Format : Talk at Waseda University
Author(s) :
Olivier Aumage (Inria)
Abstract : StarPU is a runtime system developed by Team STORM at Inria in Bordeaux,
France, to support computing platforms based on heterogeneous
architectures composed of combination of CPUs, GPUs and FPGAs. This talk
will present how the Sequential Task Flow programming model offered by
StarPU is being used to build a scalable, comprehensive linear algebra
software stack for heterogeneous supercomputers.
[04285] A Look at the Future of High-Performance Linear Algebra with DPLASMA and PaRSEC
Format : Online Talk on Zoom
Author(s) :
george bosilca (The University of Tennessee)
Abstract : This talk will focus on the dataflow programming to address some of the linear algebra challenges. I will focus in particular on two open-source projects, the PaRSEC runtime and the DPLASMA dense linear algebra library, and discuss the programming approach, the handling of heterogeneity and the opportunities to cover a large spectrum of linear algebra needs.
[04413] Multiple- and Mixed-Precision BLAS with C++ Template
Format : Talk at Waseda University
Author(s) :
Toshiyuki Imamura (RIKEN Center for Computational Science)
Daichi Mukunoki (RIKEN Center for Computational Science)
Atsushi Suzuki (RIKEN Center for Computational Science)
Abstract : We propose a new design for BLAS that can handle multiple- and mixed-precision computations. Our templated mixed-precision BLAS (tmBLAS) addresses weaknesses in existing BLAS by decoupling the data types of each operand and operator using C++ generic programming, with explicit descriptions of operators and type-castings. We demonstrate a prototype implementation that instantiates routines with FP{16, 32, 64, 128}, and DD data types with those operations in one level with higher precision than the data precision.

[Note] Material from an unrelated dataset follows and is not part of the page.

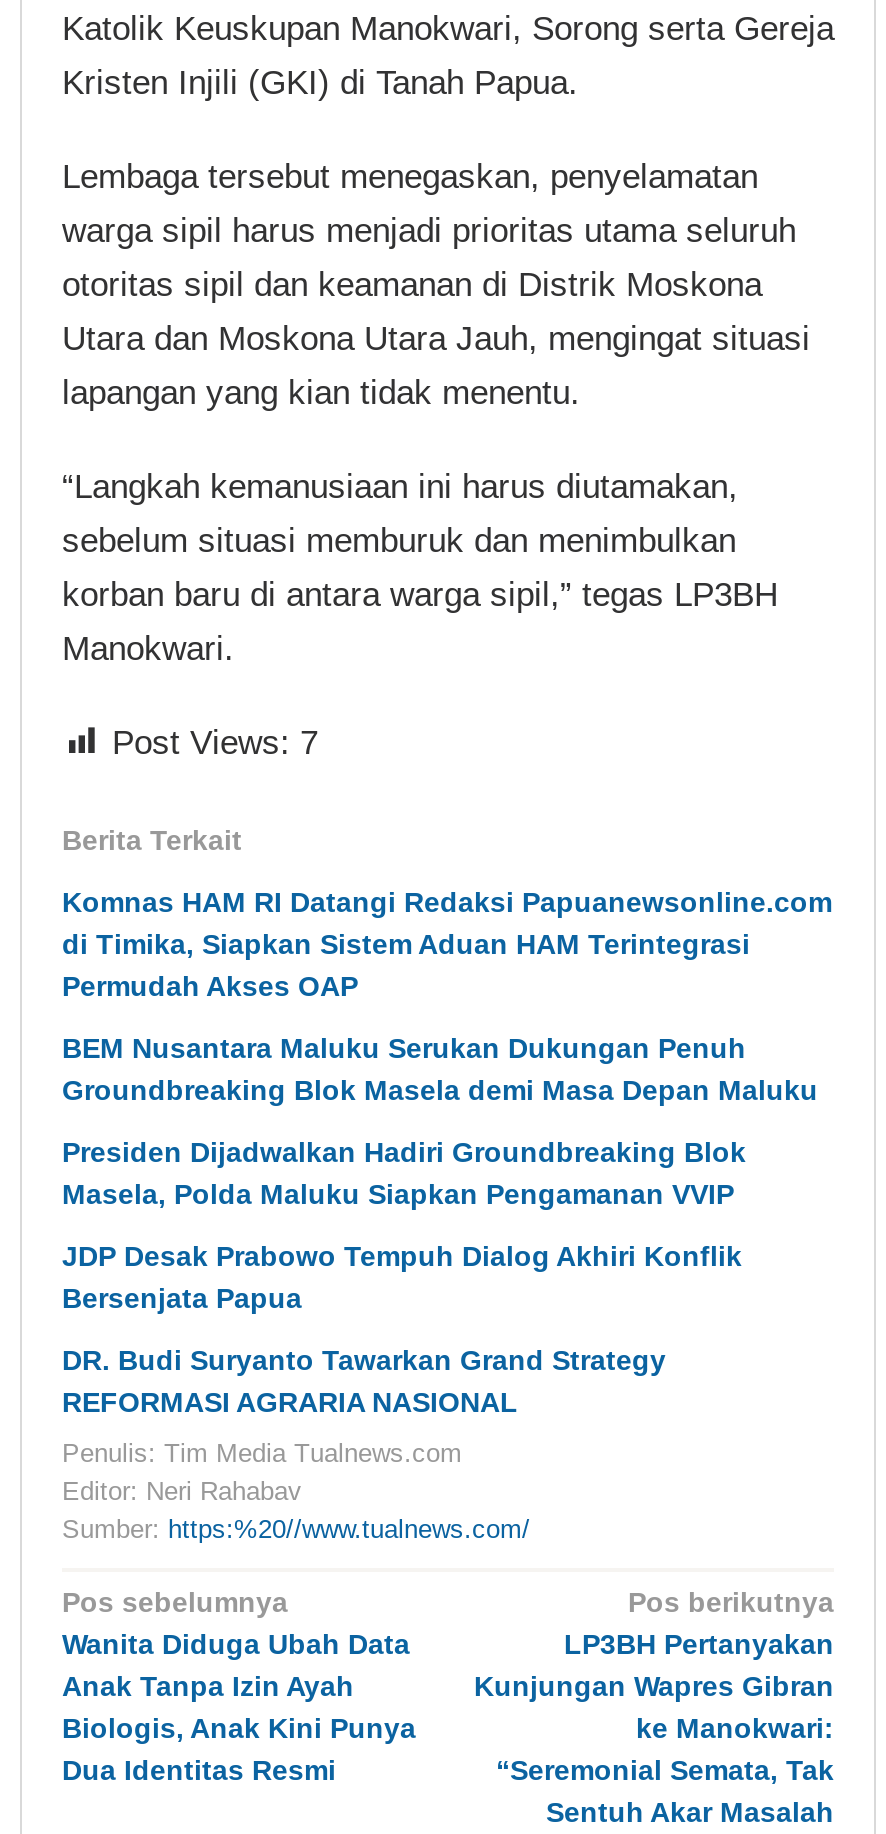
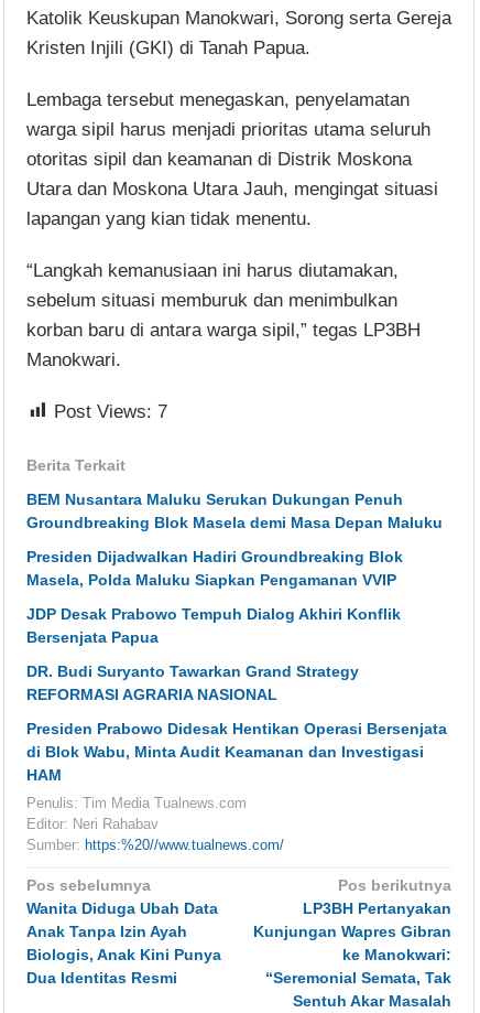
[62,885,832,1001] Komnas HAM RI Datangi Redaksi Papuanewsonline.com | di Timika, Siapkan Sistem Aduan HAM Terintegrasi | Permudah Akses OAP -> none
moved [62,1031,818,1417] -> [26,490,443,703]: BEM Nusantara Maluku Serukan Dukungan Penuh | Groundbreaking Blok Masela demi Masa Depan Maluku | Presiden Dijadwalkan Hadiri Groundbreaking Blok | Masela, Polda Maluku Siapkan Pengamanan VVIP | JDP Desak Prabowo Tempuh Dialog Akhiri Konflik | Bersenjata Papua | DR. Budi Suryanto Tawarkan Grand Strategy | REFORMASI AGRARIA NASIONAL
none -> [26,719,447,783] Presiden Prabowo Didesak Hentikan Operasi Bersenjata | di Blok Wabu, Minta Audit Keamanan dan Investigasi | HAM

[05194] MatRIS: A Scalable and Performance Portable Math Library for Heterogeneous and Multi-Device Systems based on the IRIS Runtime
Format : Talk at Waseda University
Author(s) :
Keita Teranishi (Oak Ridge National Laboratory)
Pedro Valero-Lara (Oak Ridge National Laboratory)
Abstract : Vendor libraries are tuned for one architecture and are not portable to others. Moreover, these lack support for heterogeneity and multi-device computation orchestration. We introduce MatRIS, a scalable and performance portable library for sparse/dense BLAS/LaPACK operations to address these challenges. MatRIS separates linear algebra algorithms and vendor libraries by using IRIS runtime. Such abstraction makes the implementation completely agnostic to the vendor libraries/architectures, providing high programming productivity. We demonstrate that MatRIS can fully utilize different multi-device heterogeneous systems, achieving high performance and scalability on three heterogeneous systems, Summit (#5 TOP500), Frontier (#1 TOP500), and CADES with four NVIDIA A100 GPUs and four AMD MI100 GPUs. A detailed performance study is presented for sparse and dense LU factorization where MatRIS provides a speedup of up to 8× from the previous version of the library (LaRIS). Along with better scalability, MatRIS provides competitive and even better performance than vendor libraries.
[05190] Responsibly Reckless Matrix Algorithms for HPC Scientific Applications
Format : Talk at Waseda University
Author(s) :
Hatem Ltaief (KAUST)
Abstract : Referred to by Jack Dongarra, the 2021 ACM Turing Award Laureate, as “responsibly reckless” matrix algorithms, we highlight the implications of mixed-precision (MP) computations for HPC applications. Reducing precision comes at the price of trading away some accuracy for performance (reckless) but in noncritical segments of the workflow (responsible) so that the accuracy requirements of the application can still be satisfied. We illustrate the MP impact on seismic imaging, climate/environment geospatial predictions, and computational astronomy.
[04598] A scalable multi-GPU approach for solving H2-approximated dense linear systems
Format : Talk at Waseda University
Author(s) :
Qianxiang Ma (Tokyo Institute of Technolgy)
Rio Yokota (Global Scientific Information and Computing Center, Tokyo Institute of Technology)
Abstract : In this talk, we present a novel approach for directly solving a dense linear system emerged from 3-D geometry approximated using $\mathcal{H}^2$-matrices. From the pre-compressing the fill-ins, we are able to ULV-factorize and apply forward and backward substitution in an entirely parallel manner by batched BLAS/LAPACK operations on GPUs. Using 512 NVIDIA V100 GPUs, we are able to factorize a matrix of N=29,242,368 under 1 second, utilizing 0.808 PFLOPS/s of performance.
[05233] Towards a Unified Micro-kernel Abstraction for GPU Linear Algebra
Format : Talk at Waseda University
Author(s) :
Vijay Thakkar (NVIDIA | Georgia Tech)
Richard Vuduc (Georgia Tech)
Abstract : We have created a micro-kernel abstraction for GPUs robust enough to represent the tensor core and data movement operations from NVIDIA GPU architectures spanning Maxwell all the way to Hopper. In this talk, we discuss how CuTe layouts and layout algebra allow us to uniformly represent GPU architecture specific operations in a consistent programming model regardless of the threads and data they operate upon to build CUTLASS 3.x’s core abstractions.